There I sat with five novels and several short stories.  How to get them out so people could read them?  Like any other novice writer, my in-box was full of rejections.  I looked thought my works for the one that was most ready for publication, in my opinion.  The one I chose was not my best, nor my favorite.  It was the one most ready for that next step.  Months of reading about publishing, coupled with the rejections convinced me that the only way to see any of my works “in print” could only be done through self-publishing of e-books.

 

Tentatively I polished a few short stories to learn the tools that were needed.  My goal was to provide free stories to get my name out.  To my dismay, Amazon required that I put a price on them.  That was defeating my hope of putting my name in the market place, but I did as demanded. To my amazement, someone bought one.  Wow, what a rush.  I was not planning on making money, even the few cents profit, it was just that someone cared enough to spend money for something I wrote.

 

More short stories followed before my first novel appeared online thanks to a great friend who has acted as my editor to keep me on track.  The first copy of the novel to sell was another thrill.  Now each weekend, I put at least one short story on line for free to let new people read my style.

 

The journey while short in real time, less than a year has been a lifetime struggle.
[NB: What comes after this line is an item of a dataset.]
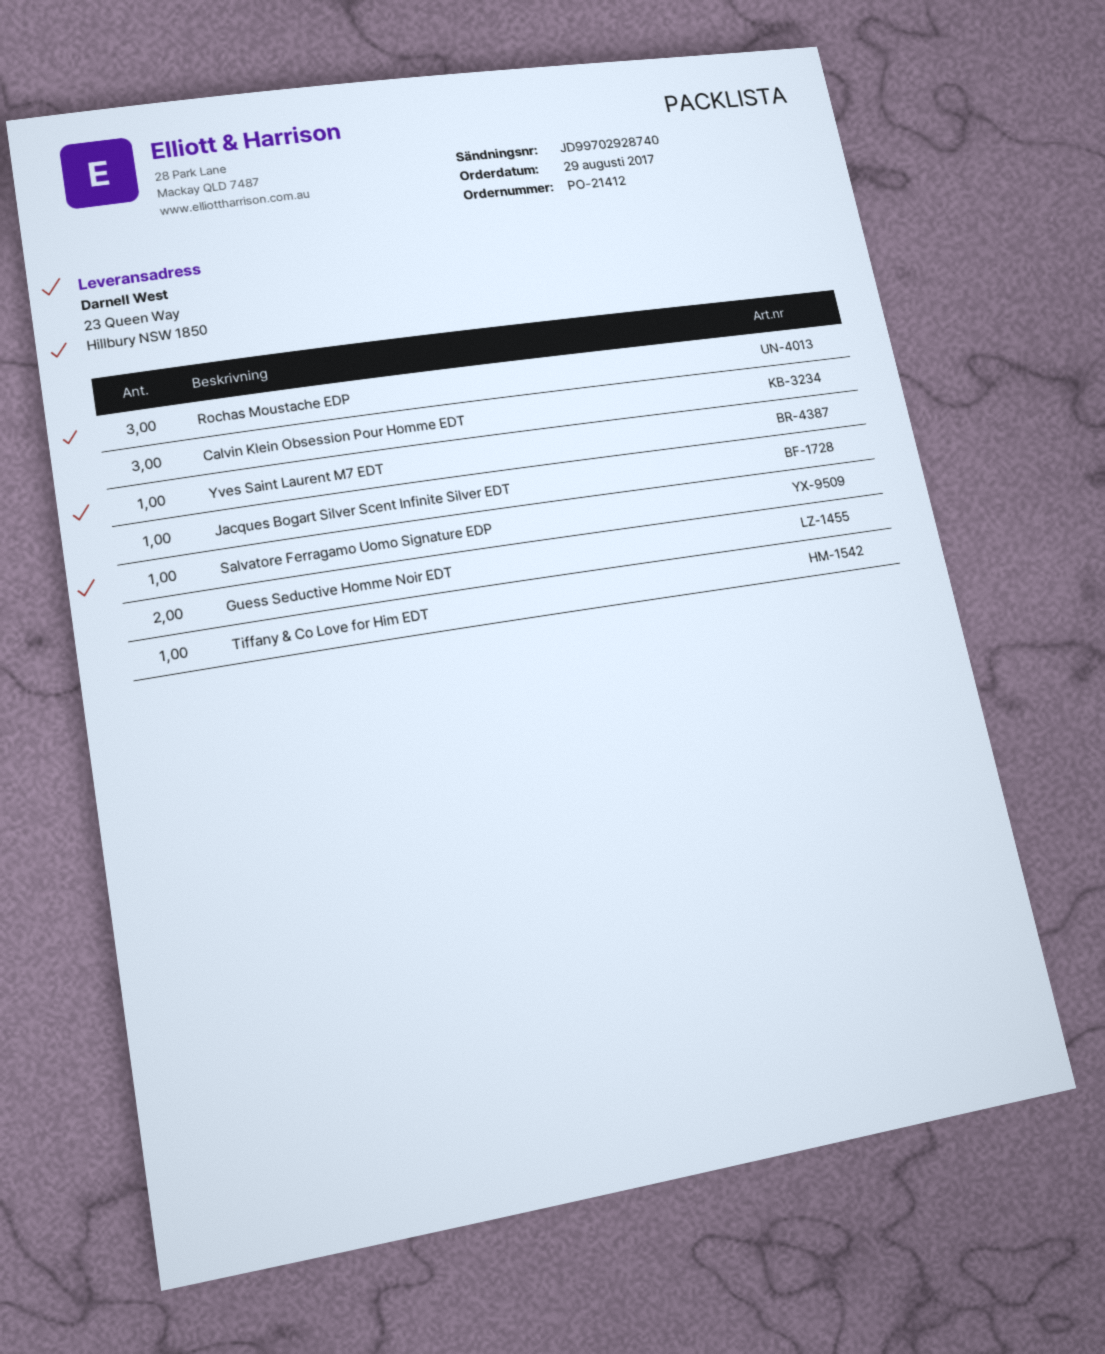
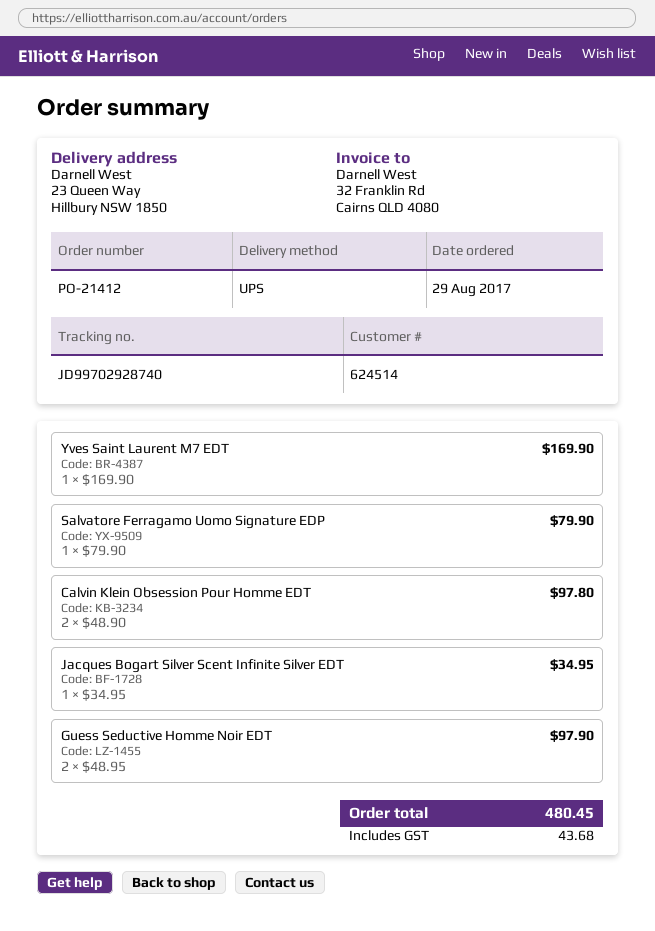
Rochas Moustache EDP: 3 -> none
Calvin Klein Obsession Pour Homme EDT: 3 -> 2
Tiffany & Co Love for Him EDT: 1 -> none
Any day I do not write at least a thousand words, I feel I have wasted the day.  I know I need to rewrite.  I need to proof read.  I need to expand my mind by reading others, but I feel a day is lost unless I write something new, even if it is just words in a blog.

 

With another novel in the final stages of proof reading, I hope to have it on line soon, but even as I work on it, I am deep into the story of my seventh novel.  The problem with writing a new novel, for me at least, is I fall in love with the characters.  They are not mere words, they are real.  I see them during the day.  Many nights they inhabit my dreams.  Something happens in real life and I can’t help but think of a character doing something similar in my story.  They devour my every thought.  Sometimes I get upset with real life for interfering with my interaction with them

 

Sorry to bend your ear for so long.  Just the ramblings of an Indie writer struggling to let the world hear my voice.